И среди ночи проснулась с новой идеей. Разбуженная моим топотом и шумом, Натали обнаружила меня осторожно заливающей в очищенную от пыли полость гипсовый раствор.
– Что ты, скажи на милость, делаешь? – спросила она.
– Снимаю слепок с полости, оставшейся на месте скелета, – ответила я (Натали с Томом знали и о моем ненамеренном визите на Рауаане, и о нашей с Сухайлом находке). – Если проделать все очень аккуратно, возможно, я еще смогу кое-что узнать.
– А до утра это подождать не могло? – зевнув, спросила Натали.
Но к тому времени у меня было достаточно денег, чтобы ничуть не беспокоиться о расходах на свечи и керосин, и я продолжила работу.

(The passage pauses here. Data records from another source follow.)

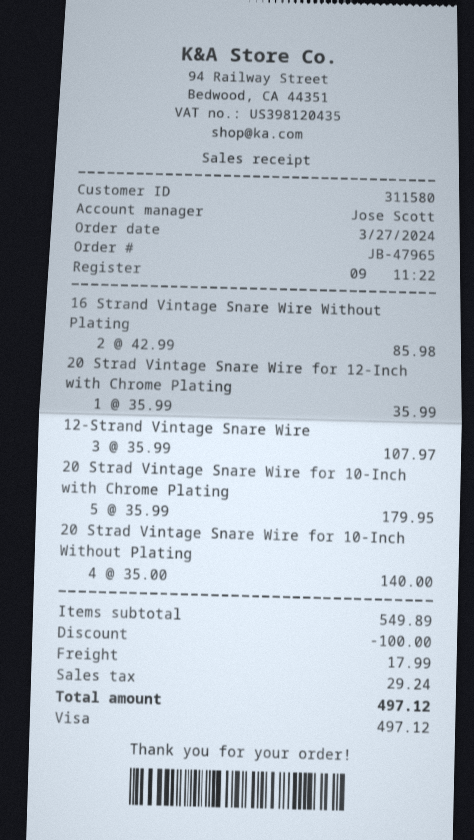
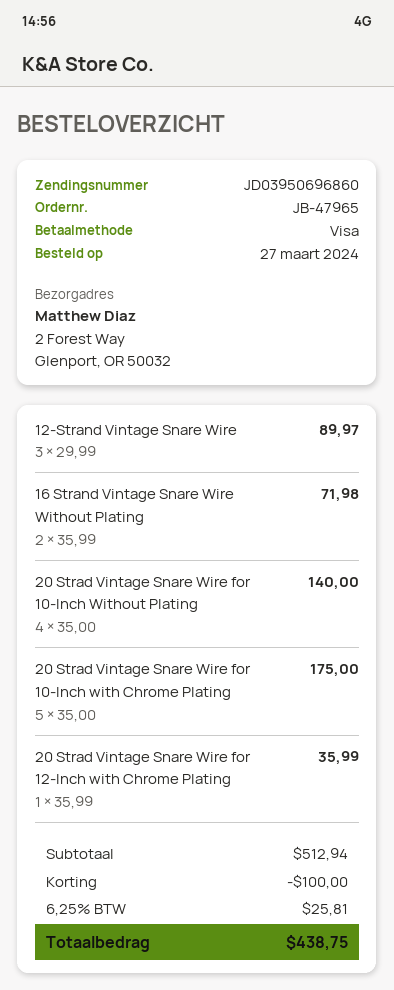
16 Strand Vintage Snare Wire Without Plating: 2 x 42.99 = 85.98 -> 2 x 35.99 = 71.98
12-Strand Vintage Snare Wire: 3 x 35.99 = 107.97 -> 3 x 29.99 = 89.97
20 Strad Vintage Snare Wire for 10-Inch with Chrome Plating: 5 x 35.99 = 179.95 -> 5 x 35.00 = 175.00
subtotal: 549.89 -> 512.94
shipping: 17.99 -> none
tax: 29.24 -> 25.81
total: 497.12 -> 438.75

Весь процесс занял не одну неделю. Я резала камень, пока не приближалась к очередной полости, затем сверлила в нем отверстие и заполняла полость гипсом. Проделав это на всех легкодоступных участках, я удалила их и принялась за те полости, что находились в глубине. Полость внутри была не сплошной, и посему слепки приходилось снимать поэтапно, всякий раз прерываясь для зарисовок общего вида, дабы исключить ошибки при сборке гипсового скелета в единое целое.
Наконец работа подошла к завершению, и я смогла посмотреть, каких же драконов разводили древние дракониане.
– Никогда подобного не видел, – сказал Том, когда я показала результат ему.
– В самом деле, – согласилась я. – Я уже заказала несколько трудов по эмбриологии, вскорости они будут доставлены.
В те времена мы не знали об эмбриологии драконов практически ничего, да и ныне знаем о ней до обидного мало, хотя с тех пор наши знания все-таки несколько продвинулись вперед и более не являют собою того же почти полного отсутствия информации, что и раньше.
Склонившись над столом, Том пригляделся к неровным ноздреватым слепкам, скрепленным проволокой в соответствии с изначальным положением костей – насколько мне удалось в нем разобраться.
– Крылья и хвост явно еще недоразвиты – особенно хвост, – заметил он.
– Возможно, полностью хвост развивался после того, как детеныш вылупится. В конце концов, и человеческие дети разительно отличаются пропорциями от взрослых, – сказала я, развернув слепки так, чтобы Том сумел взглянуть на них под иным углом. – Недоразвитые крылья – тоже вполне ожидаемо: подобное свойственно всем птицам. А вот суставы ног… да, трудно судить, учитывая качество слепков, но выглядят они как-то странно. Не могу сказать, что это – обычная стадия развития драконьего эмбриона или же указание на принадлежность к вымершему виду.